Luana Pinasco and her husband Norman Main, Home Insurance Company (“Home”) insureds, were injured in an automobile accident caused by Michelle Canfield, the daughter of two Maryland Insurance Company (“Maryland”) insureds.  Pinasco and Main maintained a $500,000 policy on their automobile, as did Canfield.

When Pinasco and Main sued Canfield, Maryland assumed Canfield’s defense.  Her attorney falsely told Pinasco and Main that because Canfield was only a permissive user of the car she was driving, the available policy limits were $15,000.  Pinasco and Main relied on Maryland’s representation, settled their lawsuit with Canfield for $15,000, and pursued an under-insurance claim against Home.  They received over $200,000.  Home did not pursue subrogation against Maryland, relying on the false representation of policy limits.

When Home discovered the fraud, Home sued Zurich, which had acquired Maryland, for fraud, a declaration of rights, indemnity and subrogation.  Zurich successfully demurred on theories other than the litigation privilege of C.C. § 47(b).
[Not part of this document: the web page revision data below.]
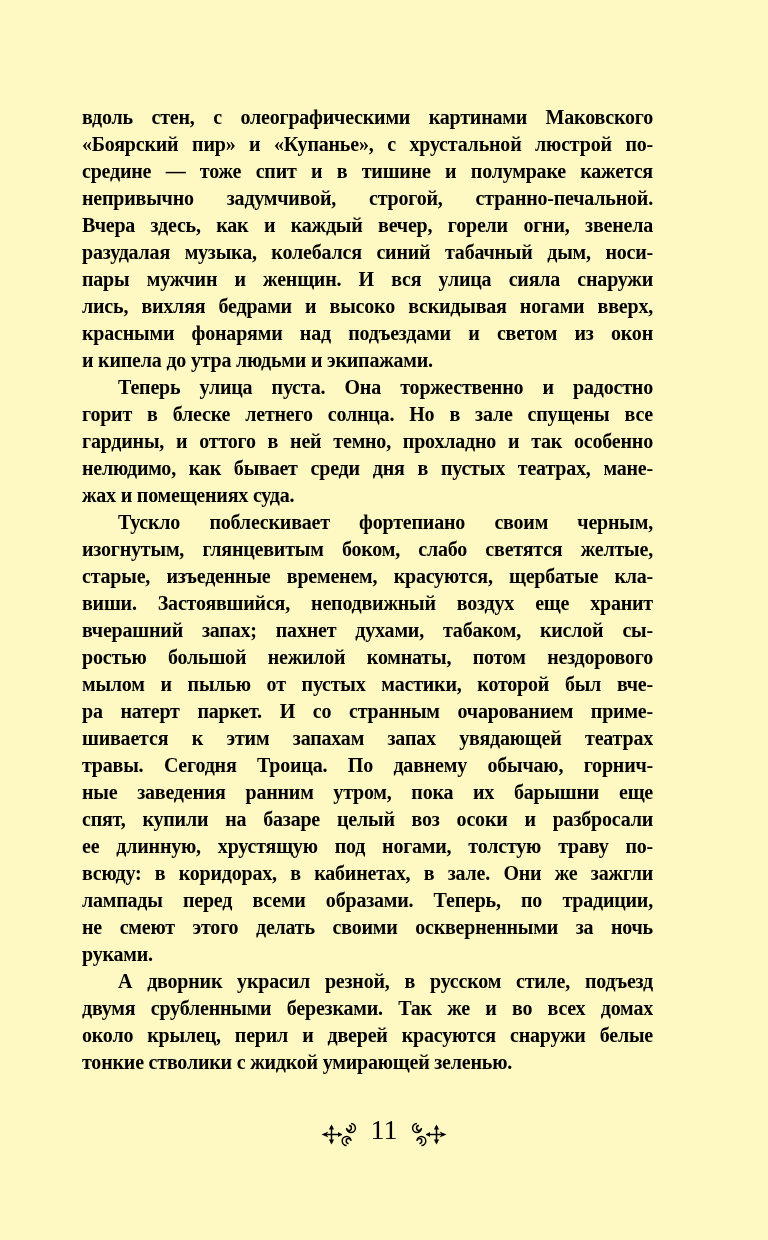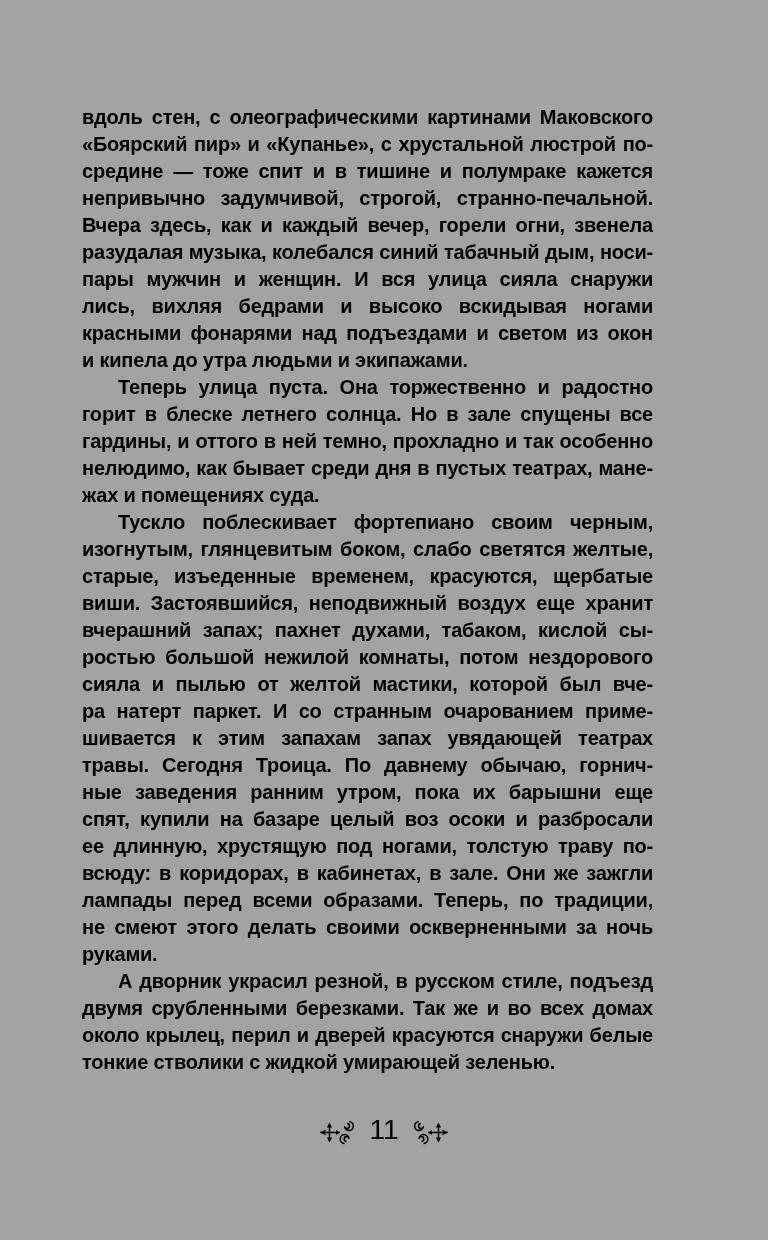--- a/index.html
+++ b/index.html
@@ -11,9 +11,9 @@
     position: relative;
     width: 768px;
     height: 1240px;
-    background: #a3a3a3;
+    background: #fef9c3;
     overflow: hidden;
-    font-family: Liberation Sans, sans-serif;
+    font-family: Liberation Serif, serif;
     color: #000000;
   }
   .text-block {

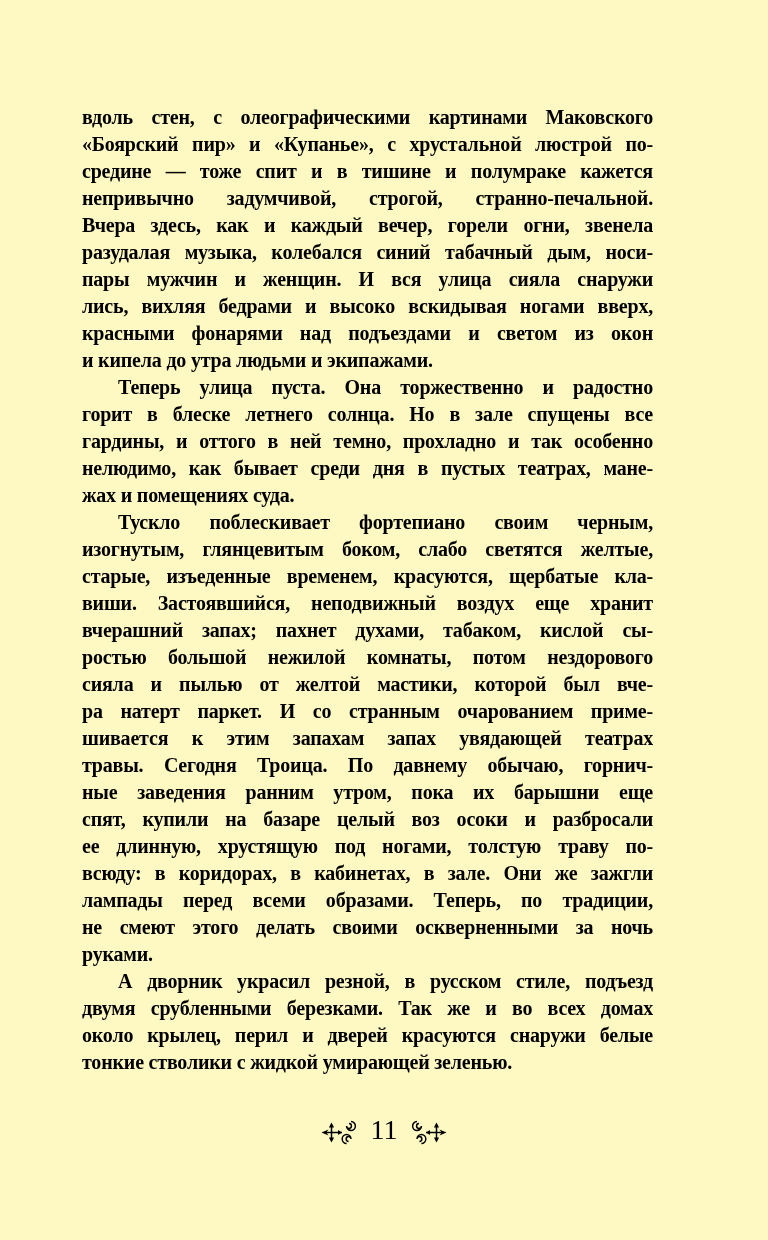--- a/index.html
+++ b/index.html
@@ -88,7 +88,7 @@
       <div class="line">виши. Застоявшийся, неподвижный воздух еще хранит</div>
       <div class="line">вчерашний запах; пахнет духами, табаком, кислой сы-</div>
       <div class="line">ростью большой нежилой комнаты, потом нездорового</div>
-      <div class="line">сияла и пылью от желтой мастики, которой был вче-</div>
+      <div class="line">мылом и пылью от пустых мастики, которой был вче-</div>
       <div class="line">ра натерт паркет. И со странным очарованием приме-</div>
       <div class="line">шивается к этим запахам запах увядающей театрах</div>
       <div class="line">травы. Сегодня Троица. По давнему обычаю, горнич-</div>

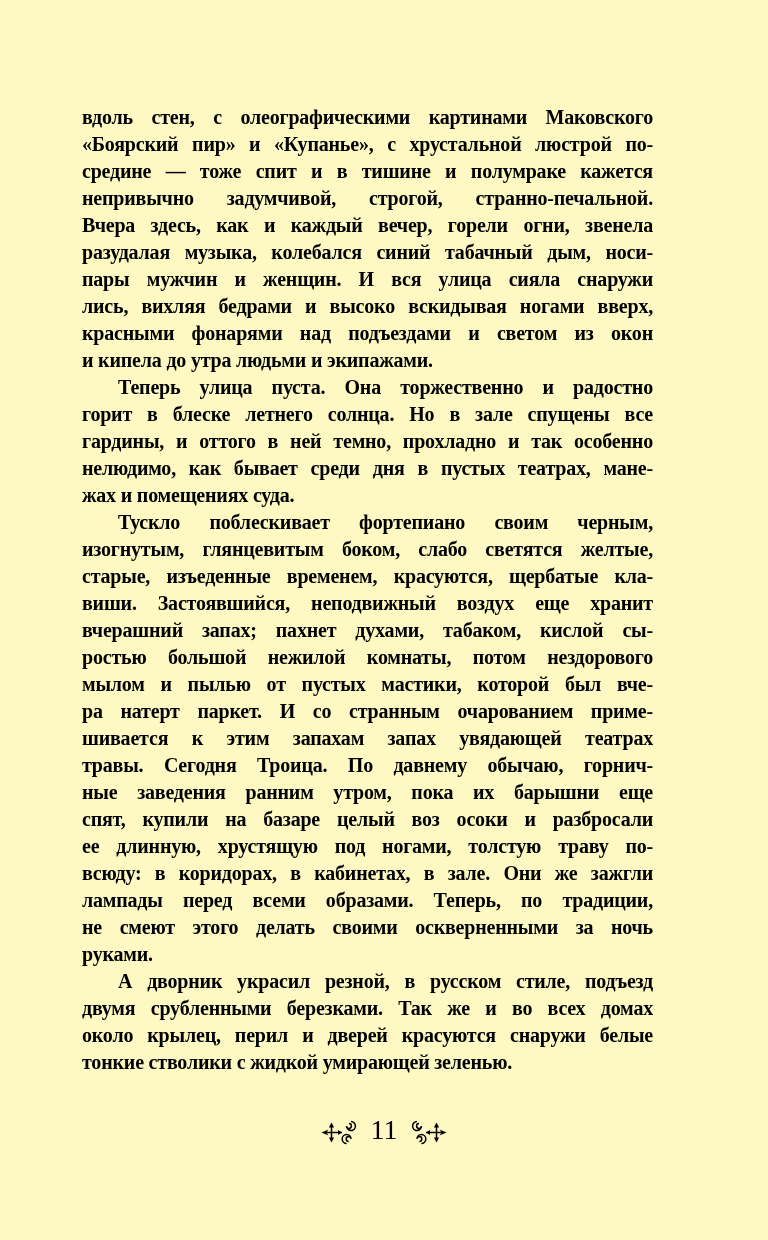--- a/index.html
+++ b/index.html
@@ -45,7 +45,7 @@
     width: 768px;
     display: flex;
     justify-content: center;
-    align-items: center;
+    align-items: flex-end;
     gap: 12px;
   }
   .page-number {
The Court of Appeal found that Maryland’s attorney’s misrepresentation of policy limits was privileged under C.C §47(b).  The court observed the misrepresentation was a statement made in a judicial proceeding by an insurer who is authorized to achieve an object of the litigation, settlement.

The Court narrowly read C.C. §47(b)(3), the exclusion from the privilege of the knowing concealment of the existence of insurance.  Here, Maryland acknowledged the existence of the policy but misrepresented its limits.  The plain language of C.C. §47(b)(3) does not extend the exclusion to misrepresentations of policy limits.

Finally, the Court considered whether the exception to the litigation privilege applicable in equitable actions to set aside a settlement for extrinsic fraud applied.  Maryland’s misrepresentation occurred within the context of a lawsuit.  Home, through Pinasco and Main, could have determined the true limits of Maryland’s policy through discovery.  Thus, Maryland’s fraud was intrinsic and could not support an equitable action to set aside the settlement.

Comment: This case illustrates the need to conduct formal discovery regarding available policy limits.